▸ **Data shown**

● ● ●

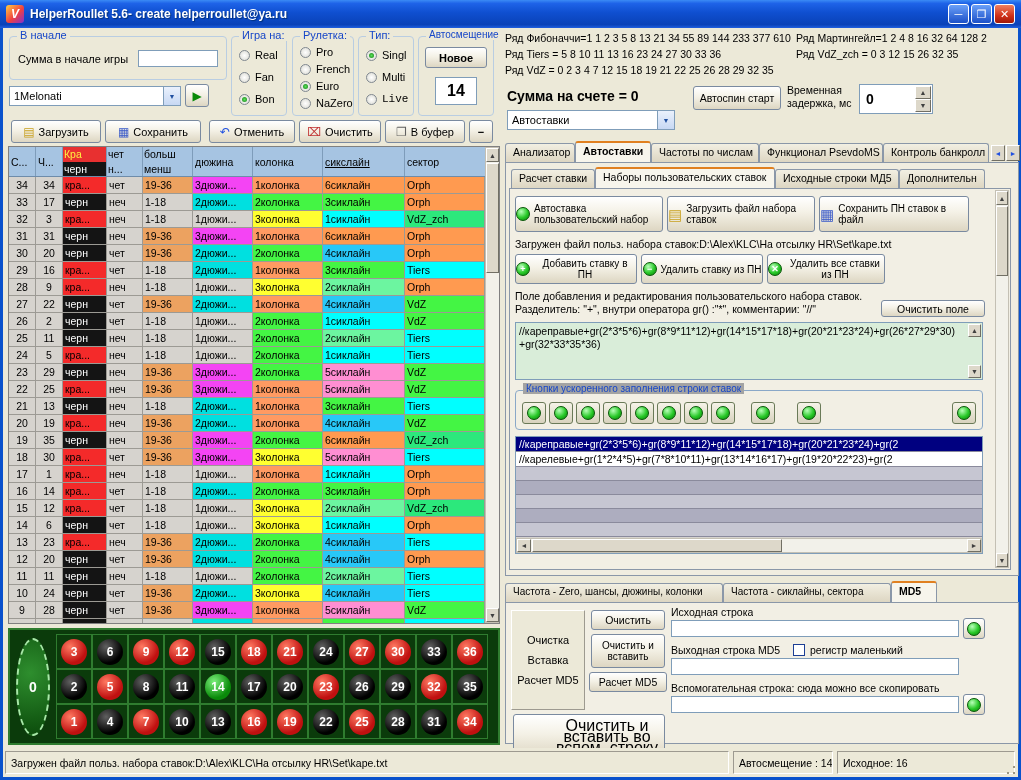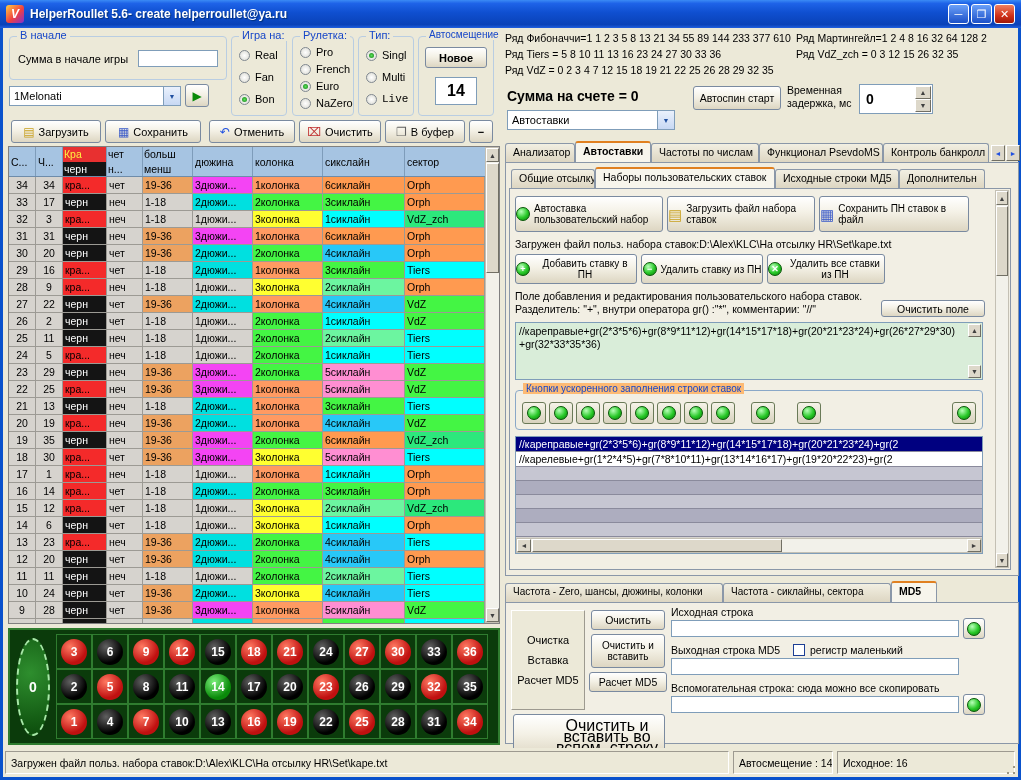"сикслайн" div.hcell { text-decoration: none -> underline }
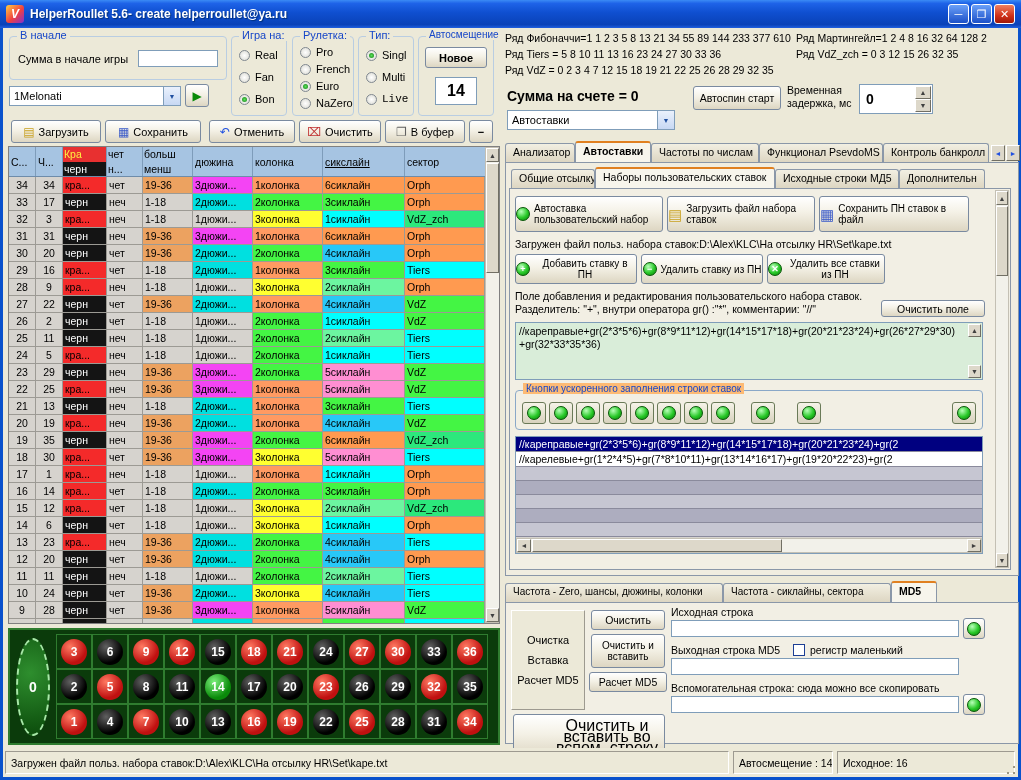"Общие отсылку" span.tab { text: Общие отсылку -> Расчет ставки }
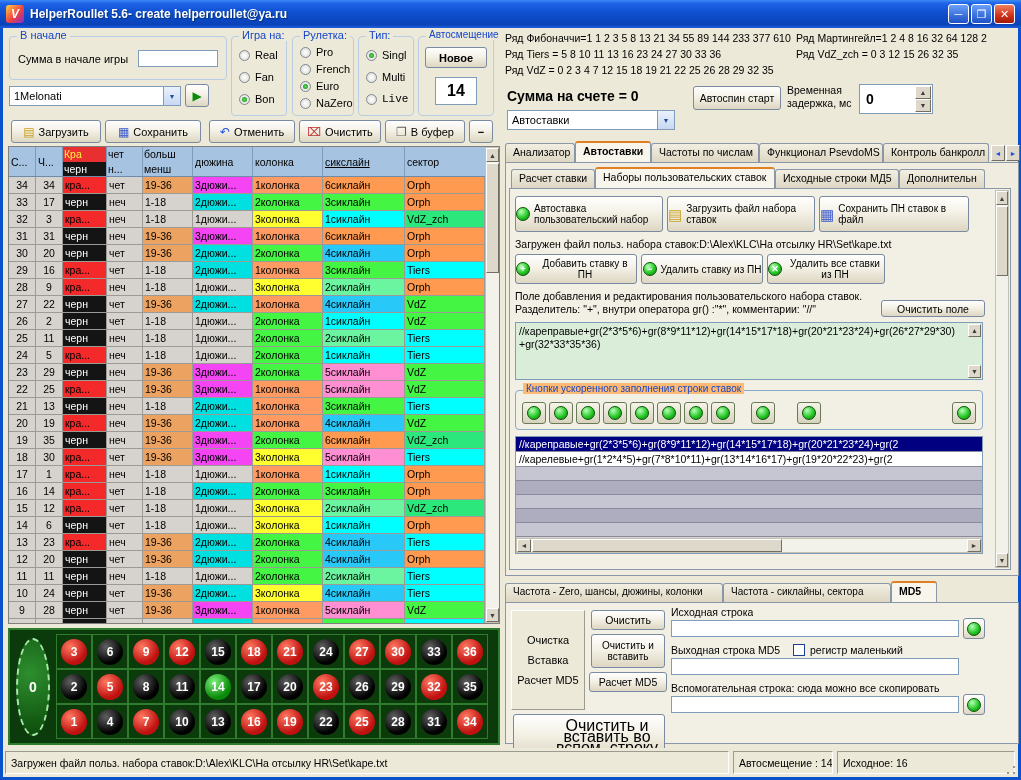"Кнопки ускоренного заполнения строки" span.grp-title { background: #fdba74 -> #a3a3a3 }
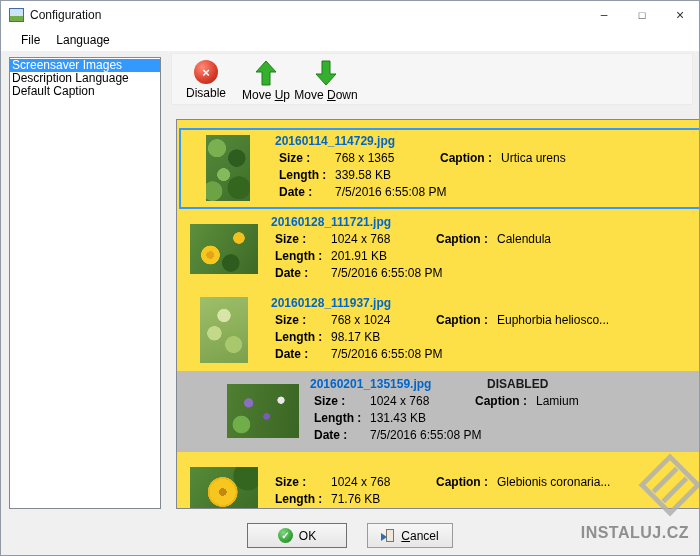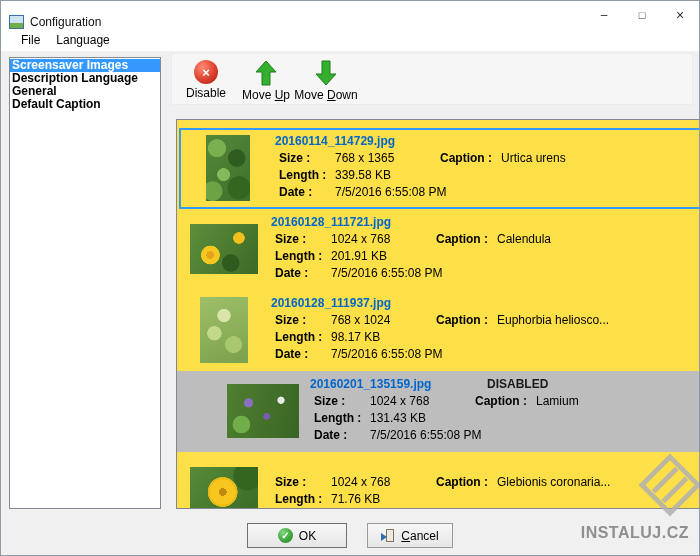"Configuration" .titlebar { align-items: flex-end -> center }
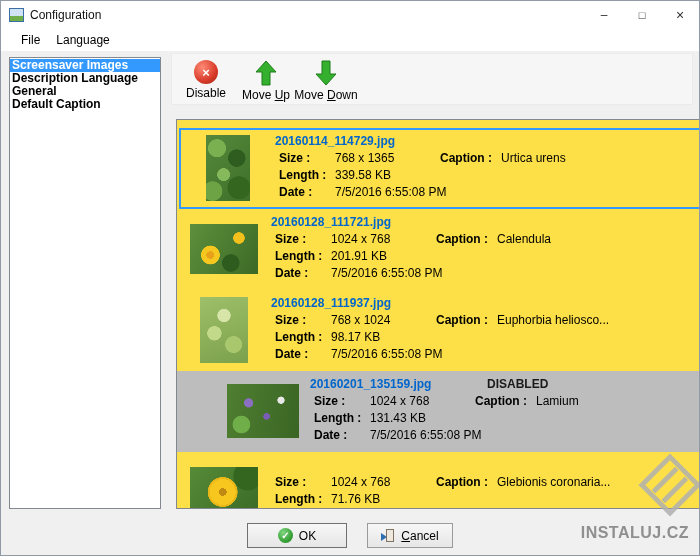"Screensaver Images" .sidebar { font-weight: bold -> none }
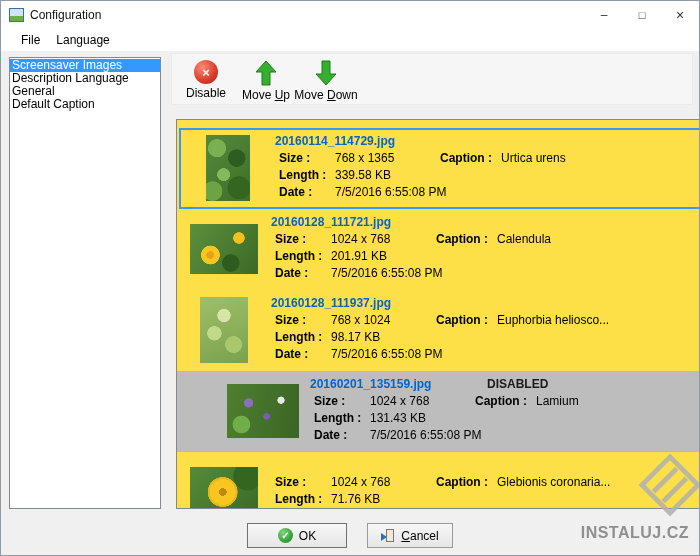"General" div.side-item { html: <div>General</div> -> none }
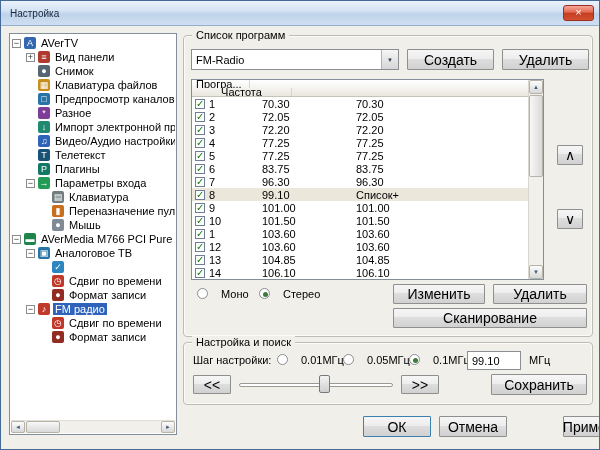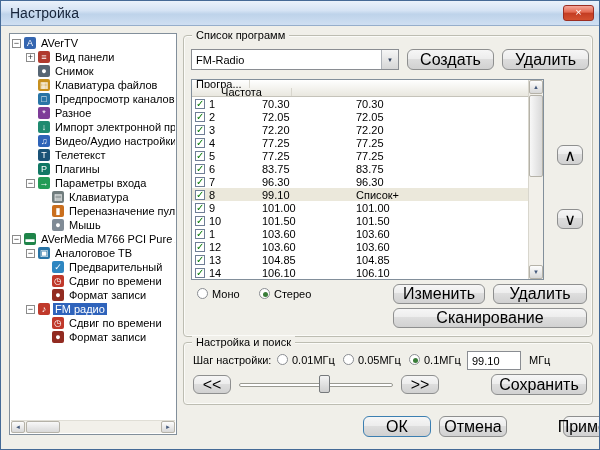"Настройка" .title { font-size: 14px -> 10px }
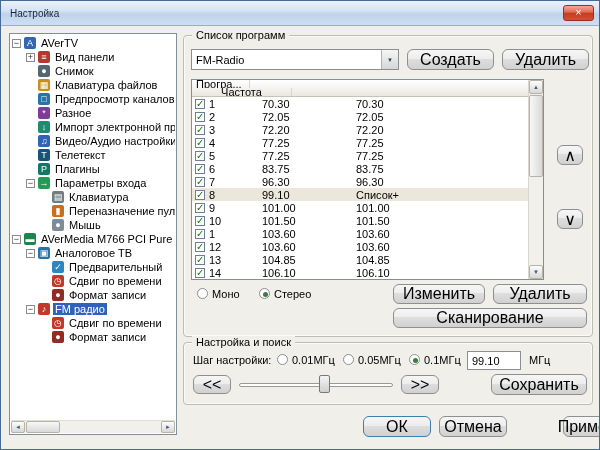"Создать" .btn { border-radius: 6px -> 1px; font-size: 16px -> 14px }
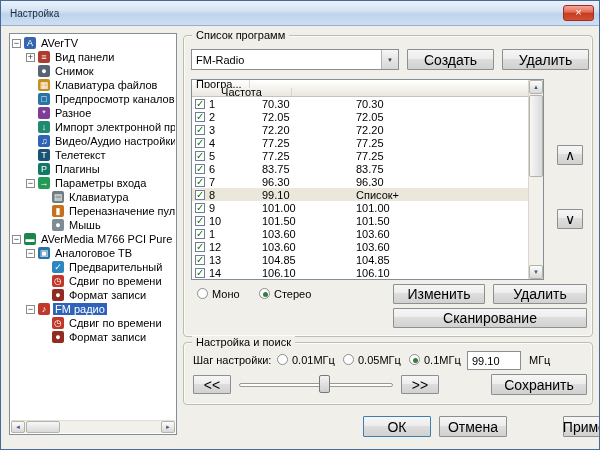"Предварительный" span.tlab { html: <span>Предварительный</span> -> none }
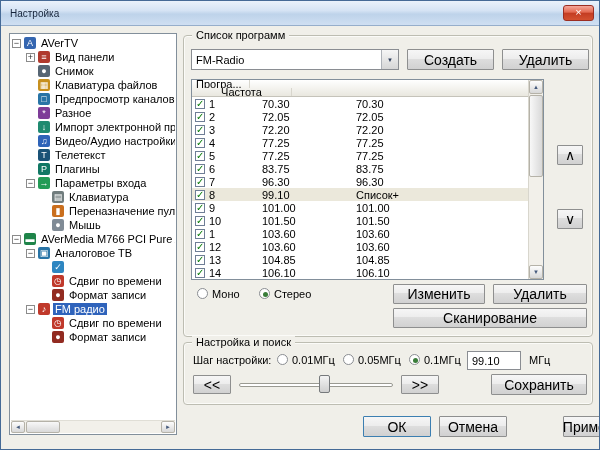"Моно" .radio-ctl { gap: 4px -> 13px }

● ● ●

Write out the material above once more, word for word. Images stay out.

▸ **Expected answer**
"сикслайн" div.hcell { text-decoration: none -> underline }
"Общие отсылку" span.tab { text: Общие отсылку -> Расчет ставки }
"Кнопки ускоренного заполнения строки" span.grp-title { background: #fdba74 -> #a3a3a3 }
"Configuration" .titlebar { align-items: flex-end -> center }
"Screensaver Images" .sidebar { font-weight: bold -> none }
"General" div.side-item { html: <div>General</div> -> none }
"Настройка" .title { font-size: 14px -> 10px }
"Создать" .btn { border-radius: 6px -> 1px; font-size: 16px -> 14px }
"Предварительный" span.tlab { html: <span>Предварительный</span> -> none }
"Моно" .radio-ctl { gap: 4px -> 13px }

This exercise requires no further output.